Why does this query need order by to work?-CodePudding

Why the wrong query is wrong?

-- Correct
SELECT first_name, count(*)
FROM customer
GROUP BY first_name
ORDER BY count(*) DESC
 
-- Wrong
SELECT first_name, last_name, count(*)
FROM customer
GROUP BY first_name

source: https://blog.jooq.org/a-beginners-guide-to-the-true-order-of-sql-operations/

CodePudding user response：

Issue

Given:

-- Wrong
SELECT first_name, last_name, count(*)
FROM customer
GROUP BY first_name

What was the error responded by SQL parser?

Presumably similar to:

ERROR: column "customer.last_name" must appear in the GROUP BY clause or be used in an aggregate function Position: 20

(Run the SQL and see this error output from PostgreSQL in SQLfiddle demo)

So just make sure all columns from your SELECT list, that are not aggregate-functions like count or sum are present in the GROUP BY list, they form the groups for which is aggregated.

Working GROUP BY

-- Correct
SELECT first_name, last_name, count(*)
FROM customer
GROUP BY first_name, last_name

See it working in SQLfiddle demo resulting in counting duplicates for the names.

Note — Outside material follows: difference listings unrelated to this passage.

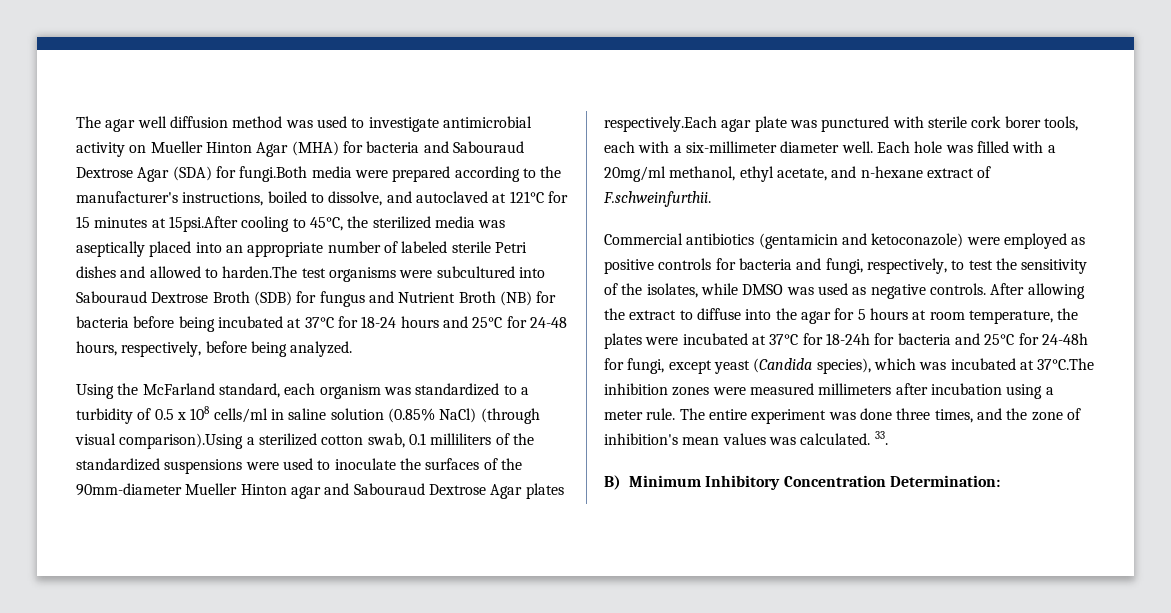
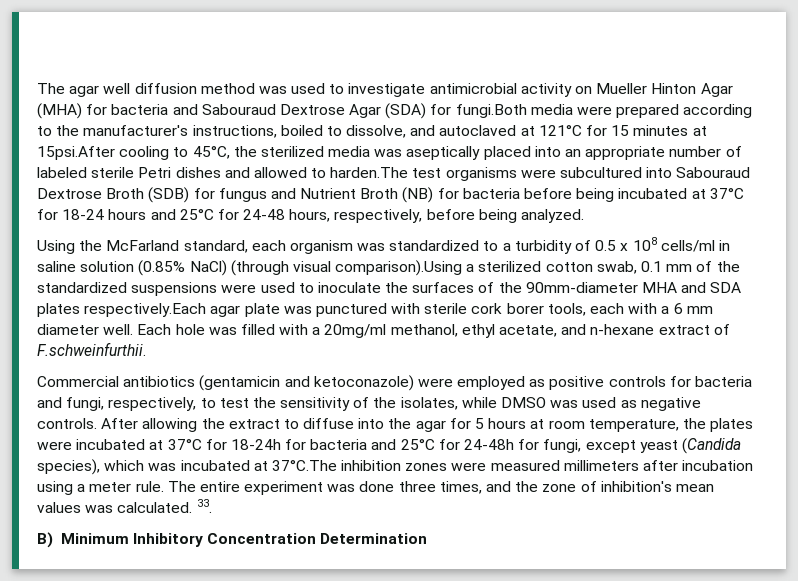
- Using the McFarland standard, each organism was standardized to a turbidity of 0.5 x 108 cells/ml in saline solution (0.85% NaCl) (through visual comparison).Using a sterilized cotton swab, 0.1 milliliters of the standardized suspensions were used to inoculate the surfaces of the 90mm-diameter Mueller Hinton agar and Sabouraud Dextrose Agar plates respectively.Each agar plate was punctured with sterile cork borer tools, each with a six-millimeter diameter well.
+ Using the McFarland standard, each organism was standardized to a turbidity of 0.5 x 108 cells/ml in saline solution (0.85% NaCl) (through visual comparison).Using a sterilized cotton swab, 0.1 mm of the standardized suspensions were used to inoculate the surfaces of the 90mm-diameter MHA and SDA plates respectively.Each agar plate was punctured with sterile cork borer tools, each with a 6 mm diameter well.
- B) Minimum Inhibitory Concentration Determination:
+ B) Minimum Inhibitory Concentration Determination

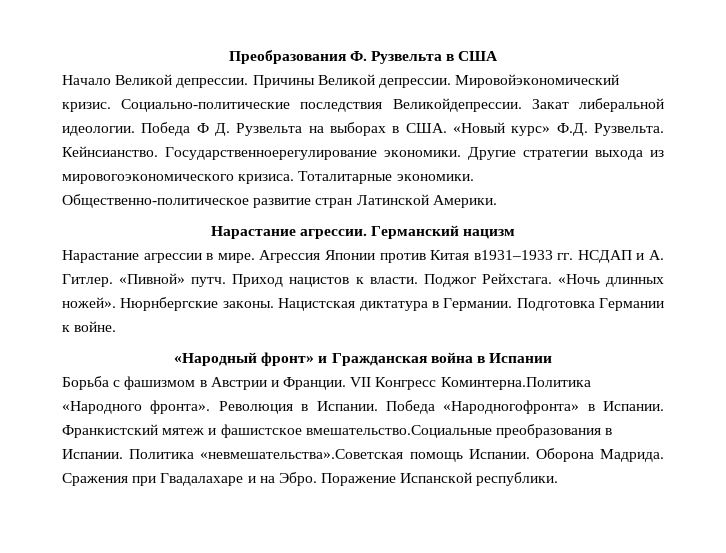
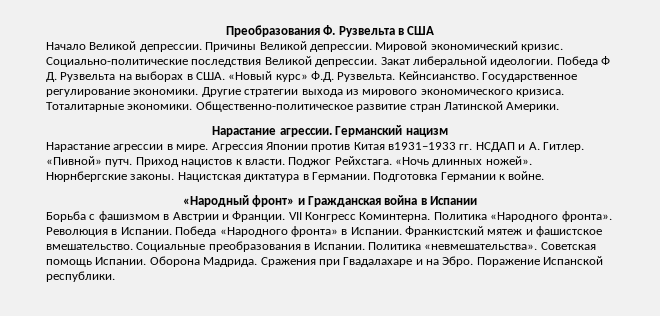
- Мировойэкономический кризис.
+ Мировой экономический кризис.
- Социально-политические последствия Великойдепрессии.
+ Социально-политические последствия Великой депрессии.
- Государственноерегулирование экономики.
+ Государственное регулирование экономики.
- Другие стратегии выхода из мировогоэкономического кризиса.
+ Другие стратегии выхода из мирового экономического кризиса.
- VII Конгресс Коминтерна.Политика «Народного фронта».
+ VII Конгресс Коминтерна. Политика «Народного фронта».
- Победа «Народногофронта» в Испании.
+ Победа «Народного фронта» в Испании.
- Франкистский мятеж и фашистское вмешательство.Социальные преобразования в Испании.
+ Франкистский мятеж и фашистское вмешательство. Социальные преобразования в Испании.
- Политика «невмешательства».Советская помощь Испании.
+ Политика «невмешательства». Советская помощь Испании.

CodePudding user response：

I couldn't understand your explanation in comments, thus explaining here:

In first query, you are selecting columns First_Name and aggregating them into virtual buckets (group by First_Name). Second column is an aggregation function counting how many of them in given bucket. So for example:

First_Name, Last_Name
John, Doe
John, Carpenter
Frank, Sinatra
Frank, Doe
Frank, Short

You do a grouping by First_Name (and select it in the select list), you would have rows only:

First_Name
John
Frank

Adding an aggregate function (count in your case), it turns out (* in count means count rows with no particular column):

First_Name, Count(*)
John, 2
Frank, 3

Now if you consider second query:

-- Wrong
SELECT first_name, last_name, count(*)
FROM customer
GROUP BY first_name

For the result set:

First_Name, Last_Name, Count(*)
John, ????, 2
Frank, ????, 3

There isn't something that tells where the content for Last_Name come from (thus it would be a bug to include it).

If you wrote it as:

SELECT first_name, last_name, count(*)
FROM customer
GROUP BY first_name, last_name

It would be ok. Now your problem would be getting more than you need:

First_Name, Last_Name, Count(*)
John, Doe, 1
John, Carpenter, 1
Frank, Sinatra, 1
Frank, Doe, 1
Frank, Short, 1

That would at least reveal those having duplicated and could be useful in cases.